# God Bless Your Smile



## hamiltonpaul75 (Jul 20, 2005)

I went with my 95 year old grandmother about 2000 miles by bus through Canada and across the interior of Alaska this Summer.
        On the trip, she didn't talk about her need to get to the restroom; she didn't talk about her difficulty on stairs; she didn't talk about her difficulty walking except when she needed to grab me for balance. There is iron in her determination not to talk about things. 
        One lady from Oklahoma behind us said succinctly, "Your grandma could eat nails and spit out the rust".  
        A professor from the University of Iowa grabbed her by the hands in the middle of the trip and said, "If I have the privilege of living as long as you do, I want to be like you."  
         My friend Jeff, in Haines, remarked, as we went on a two hour round-trip drive to his house in Haines and spent the afternoon in his parlor visiting his family, "your grandmother's posture is remarkable." 
        There was an old Texan lady who sat next to us on the bus. Her hair was dyed red hair and she quietly whimpered when she was uncomfortable. She could have blown off the bus from Dawson Canada back to Dallas Texas where she came from and it would have been a week before anyone noticed she was missing. 
        What is it that sets a person apart?  
       We seem to get smaller from our talk. 
        Grandma talks about nothing and projects a great stature wherever she goes. 
        I think words are like iron. When we spit them out, sometimes we lose the magnet that galvanizes love and respect in other people. It seems to me that people instinctively understand that some forms of talk are a replacement for the grit and courage we should have. People admire instinctively what is unstated much more than what is stated. 
        When grandma's arms tremble, as she grips the rails and lifts herself off the bus, and says, "no, I don't need any help", people turn and arms gently reach out toward her to guide her off. A man in his fifties becomes a gentleman and escorts her off. 
        "God bless your smile, young lady", the man says putting his arm around her.


----------



## hamiltonpaul75 (Jul 20, 2005)

Hello, 
    Thanks for the kind reply. I wrote this because I was in awe of my grandmother and trying my best to figure her out on this trip. I think that our elders often keep some mysteries to themselves. I've spent so much time trying to think about what it is makes her tick... Anyway, thanks again--
      Take Care, 
      Paul


----------



## hamiltonpaul75 (Jul 21, 2005)

Yes, I agree with you about the unique role of writers to "spy" on themselves, and to search the mystery of their experience. I suppose, I think of the African American understatement such as, "no one knows the trouble I've seen"... I think that writing, as well as our representation to others is a game sometimes of concealing in order to reveal. 
       Again, my question really was: how is my grandmother able to garner so much love with such understatement? My contention is that she actually "says" more, by what she conceals, like the Mona Lisa. This, to me, is a fascinating power. 
         We assume that we're so enlightened because we talk about everything. "Talk Shows" are representative of how we handle everything. But, what my grandmother chooses to conceal about her own personal pain and discomfort, actually represents a deeper symbol to other people. It is something they love. Words, in her case, would actually obstruct meaning. 
             Hard to talk about these things. There are many lessons to learn from this art of concealing... 
             Thanks so much for your thoughtful response... I look forward to reading your postings. 
              Paul


----------



## mammamaia (Jul 21, 2005)

what a wonderful gift to your grandmother this piece is... i hope you've printed it up on nice paper in a nice font and framed it for her... as humble as she seems to be, she probably won't display it, but it will warm her winding-down heart nevertheless...

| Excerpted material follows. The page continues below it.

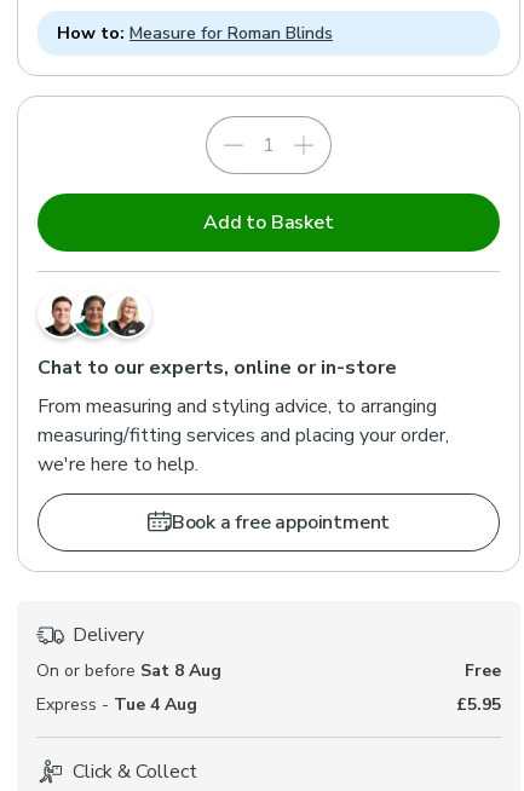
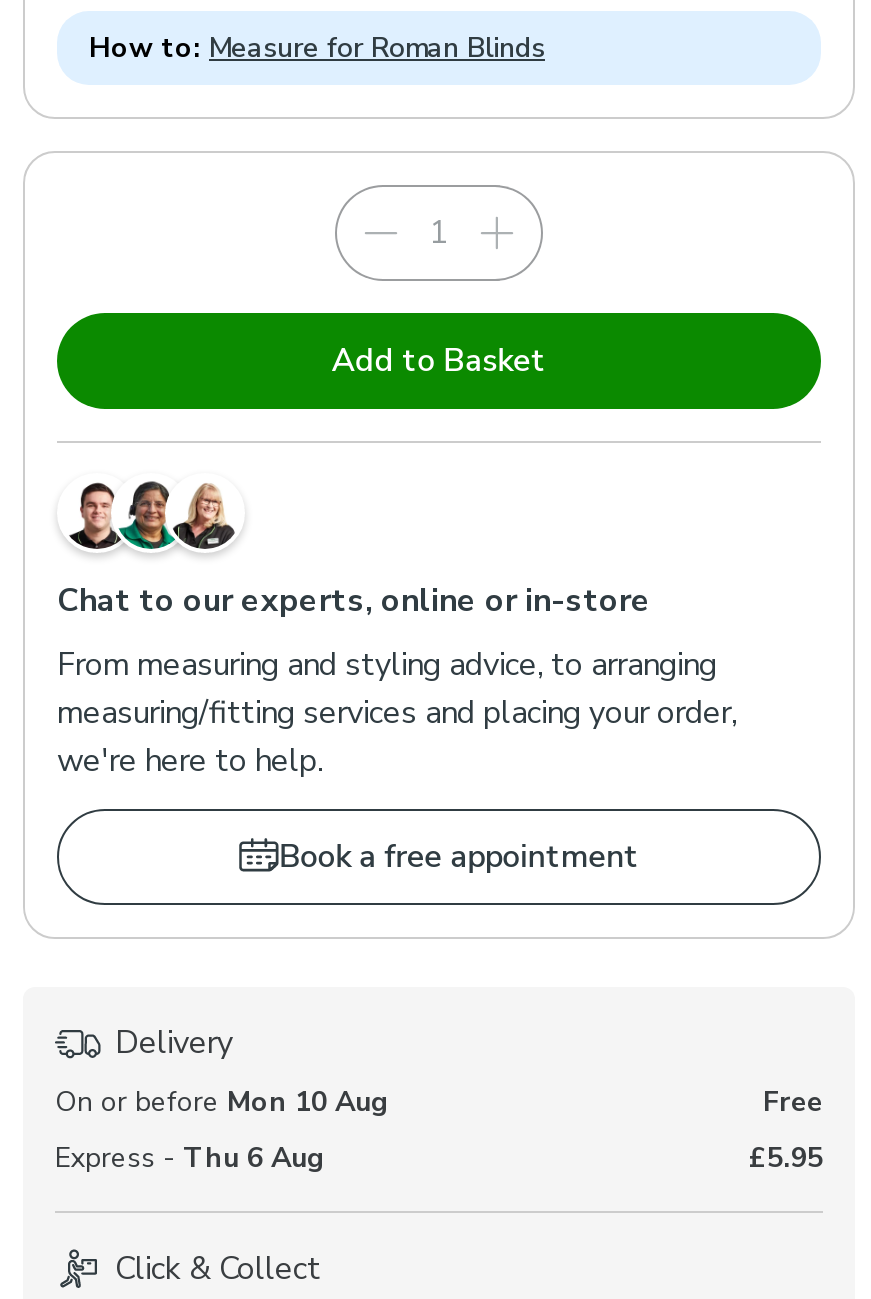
[36,659,221,682] On or before Sat 8 Aug -> [55,1083,389,1121] On or before Mon 10 Aug
[36,693,197,716] Express - Tue 4 Aug -> [55,1139,325,1177] Express - Thu 6 Aug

you're a fortunate person to have had that time with her and a wise one to have gained so much insight from the experience... bless you both!

love and hugs, maia [a comparative youngster of 66]


----------



## hamiltonpaul75 (Jul 22, 2005)

Thanks for your thought and your blessings maia, 
    You're right. I am truly gifted with this opportunity to learn from my grandmother. 
     I'm thirty two and most of us have lost our grandparents by that time. I have had the opportunity to ask and re-ask her many questions... Most of all, I ponder at the mystery that I will never understand: how she can be the vitality, the life-blood of our family. 
     When people comment about how sweet my grandmother is, my general reply is, "yeah, sweet as barbed wire!" 
      She's got the sweetest smile, but a grip and determination that makes me feel like I'm from the whimpy generation.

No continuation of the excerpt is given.